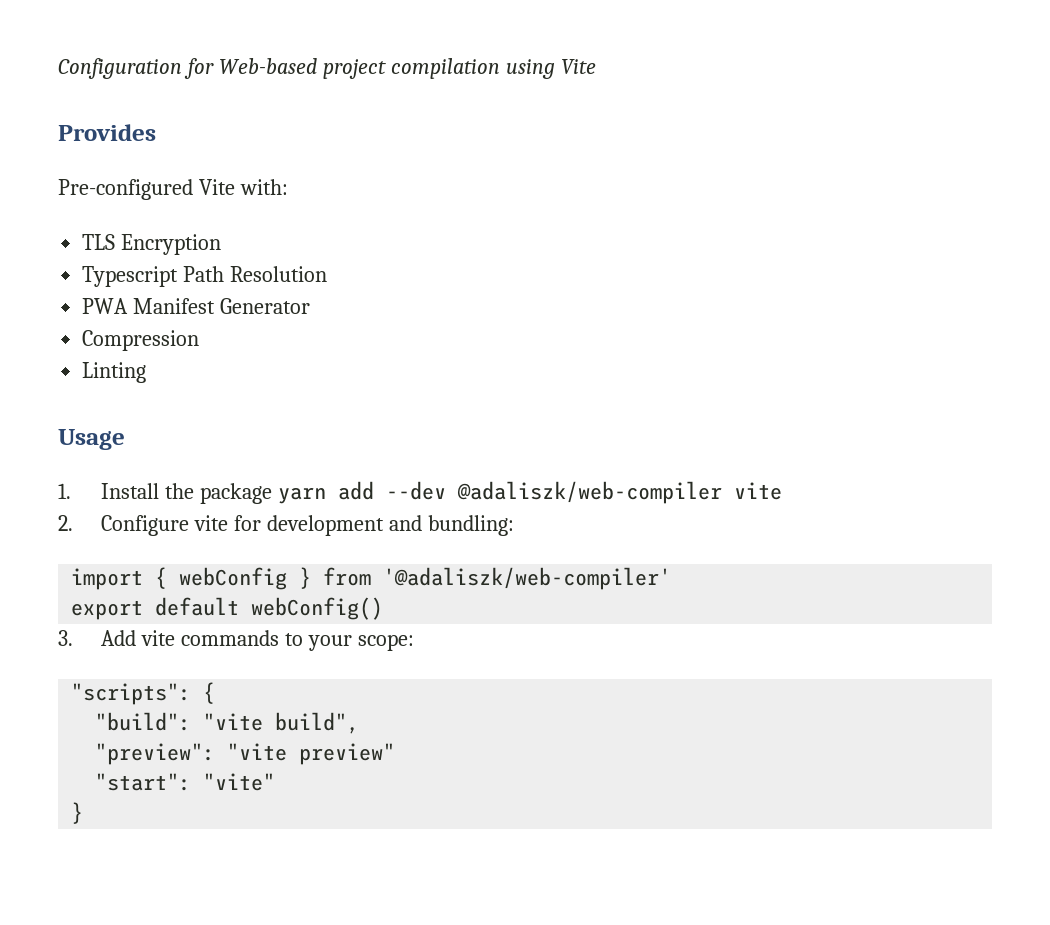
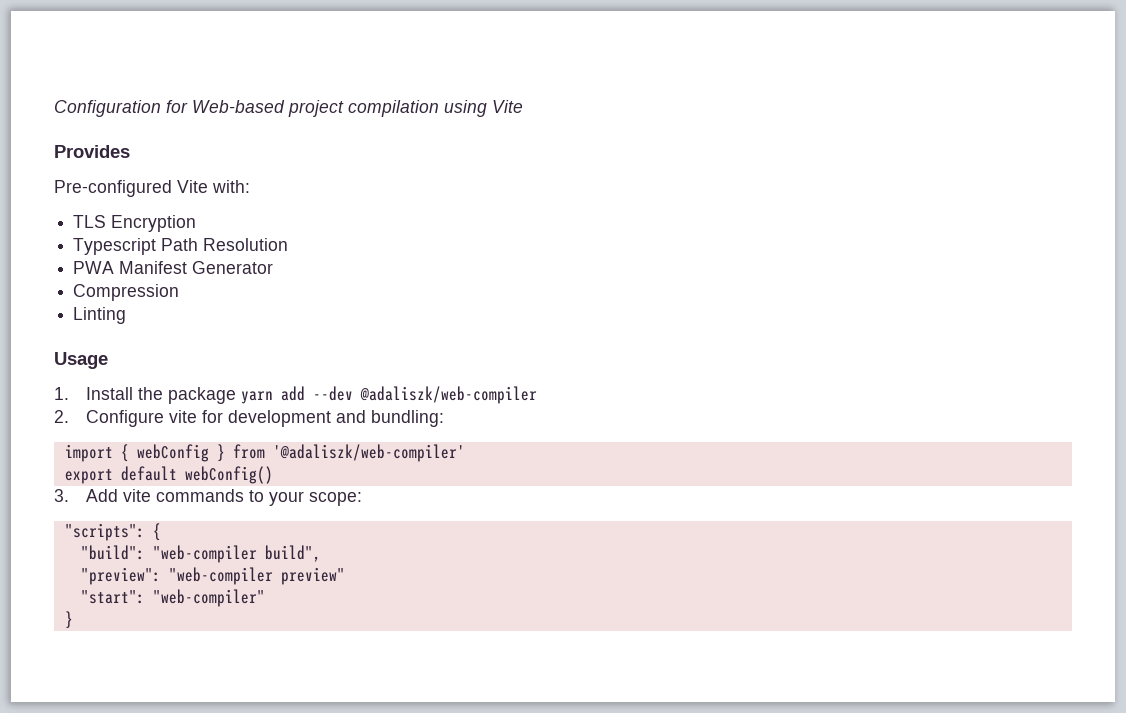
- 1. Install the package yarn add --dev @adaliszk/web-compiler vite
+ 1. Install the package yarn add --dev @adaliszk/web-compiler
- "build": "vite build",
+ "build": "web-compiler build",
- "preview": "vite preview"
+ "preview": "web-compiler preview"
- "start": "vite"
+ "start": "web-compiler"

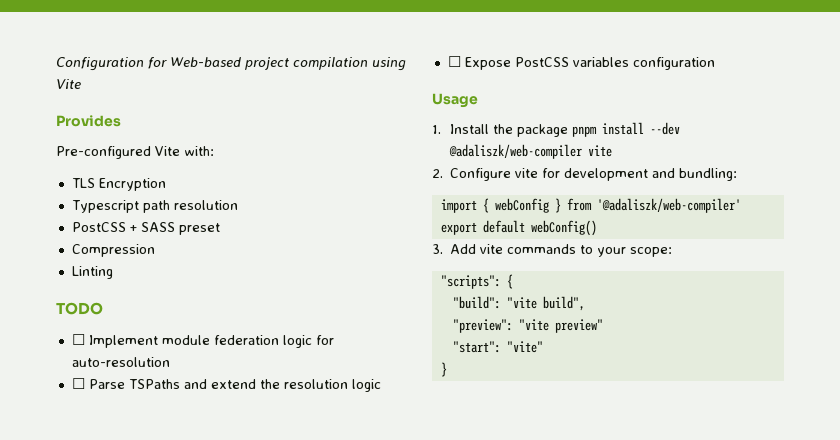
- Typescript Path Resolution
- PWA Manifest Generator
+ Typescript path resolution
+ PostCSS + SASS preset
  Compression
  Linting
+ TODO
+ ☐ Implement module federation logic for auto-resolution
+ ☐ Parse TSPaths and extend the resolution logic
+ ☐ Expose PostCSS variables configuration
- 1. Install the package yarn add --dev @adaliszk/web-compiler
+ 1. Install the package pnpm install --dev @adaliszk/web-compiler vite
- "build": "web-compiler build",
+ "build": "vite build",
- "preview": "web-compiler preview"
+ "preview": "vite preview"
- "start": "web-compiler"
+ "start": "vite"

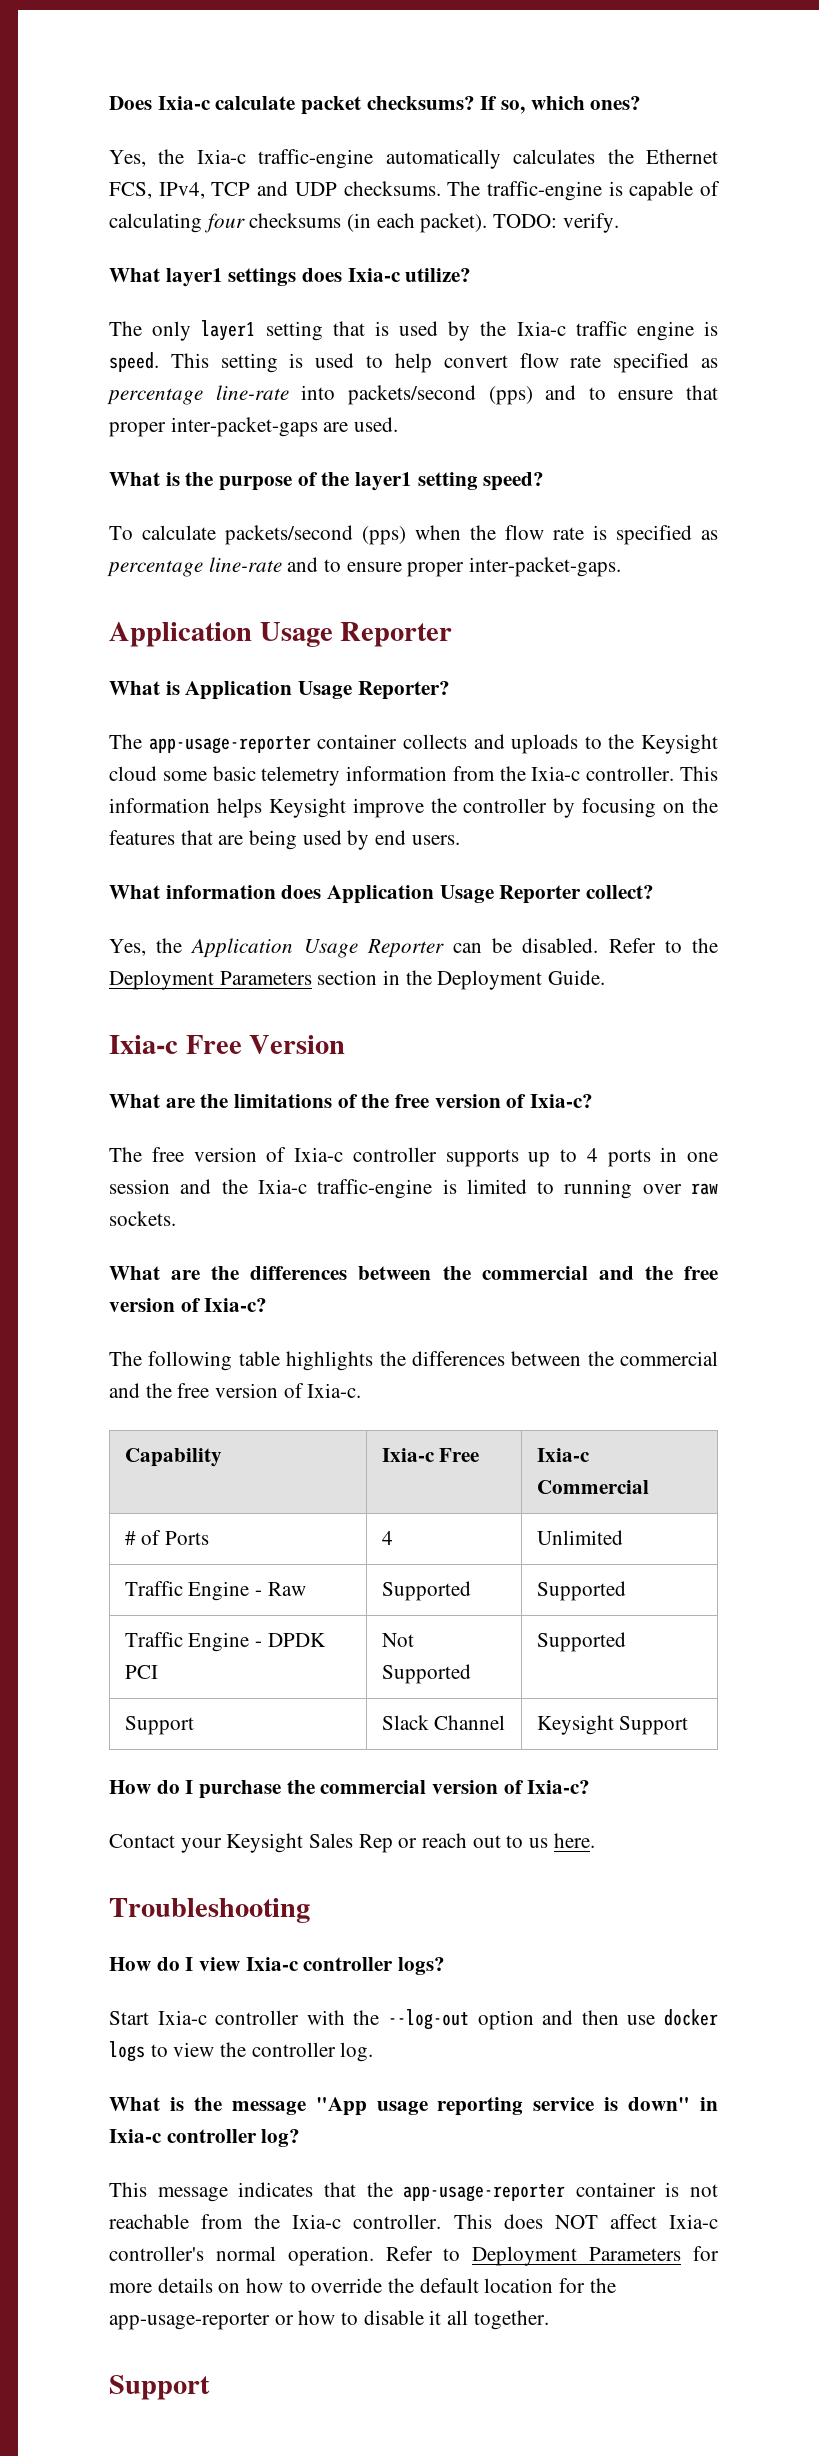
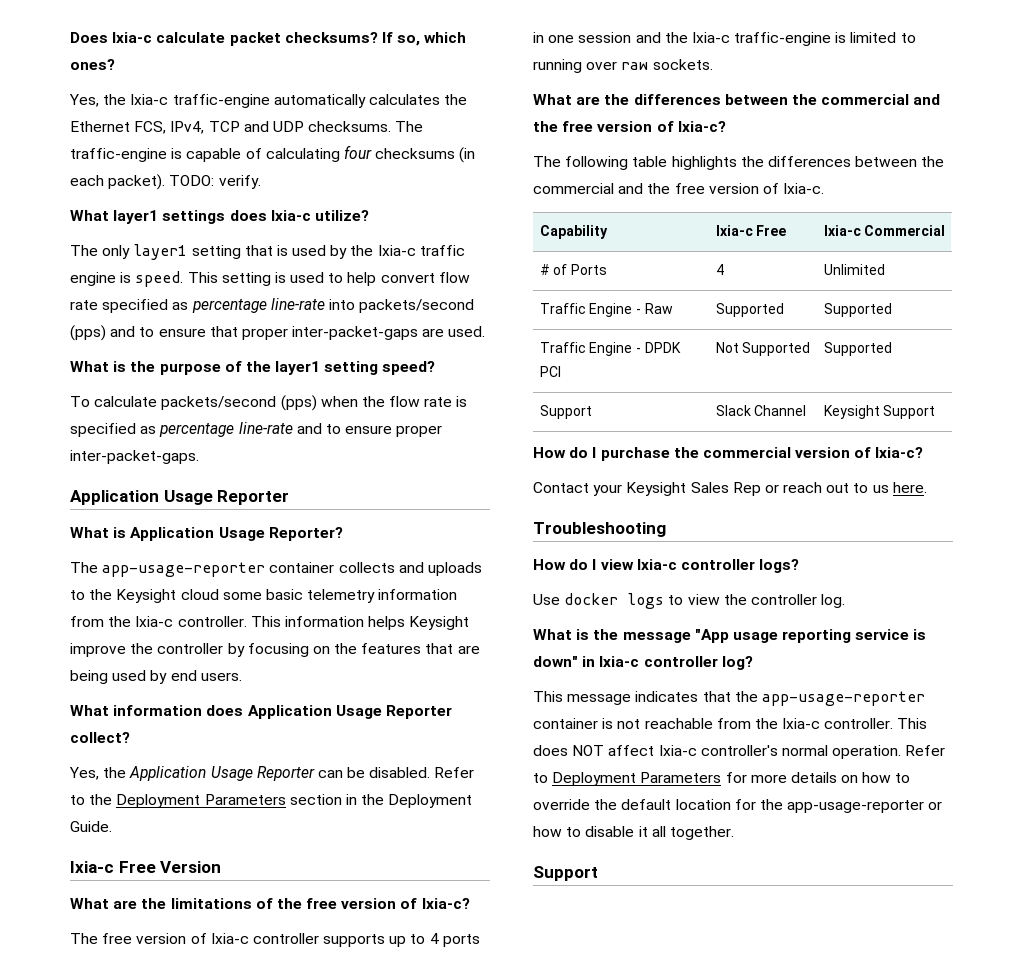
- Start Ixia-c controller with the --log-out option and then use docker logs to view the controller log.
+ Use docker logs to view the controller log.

**EXERCISE DETAILS**.
Your answer must be the lines from the one containing "install --dev @adaliszk/web-compiler vite" through the last line of the listing above, restated word for word, with no pictures.

**PROBLEM SOLUTION**.
+ 1. Install the package pnpm install --dev @adaliszk/web-compiler vite
- "build": "web-compiler build",
+ "build": "vite build",
- "preview": "web-compiler preview"
+ "preview": "vite preview"
- "start": "web-compiler"
+ "start": "vite"

- Start Ixia-c controller with the --log-out option and then use docker logs to view the controller log.
+ Use docker logs to view the controller log.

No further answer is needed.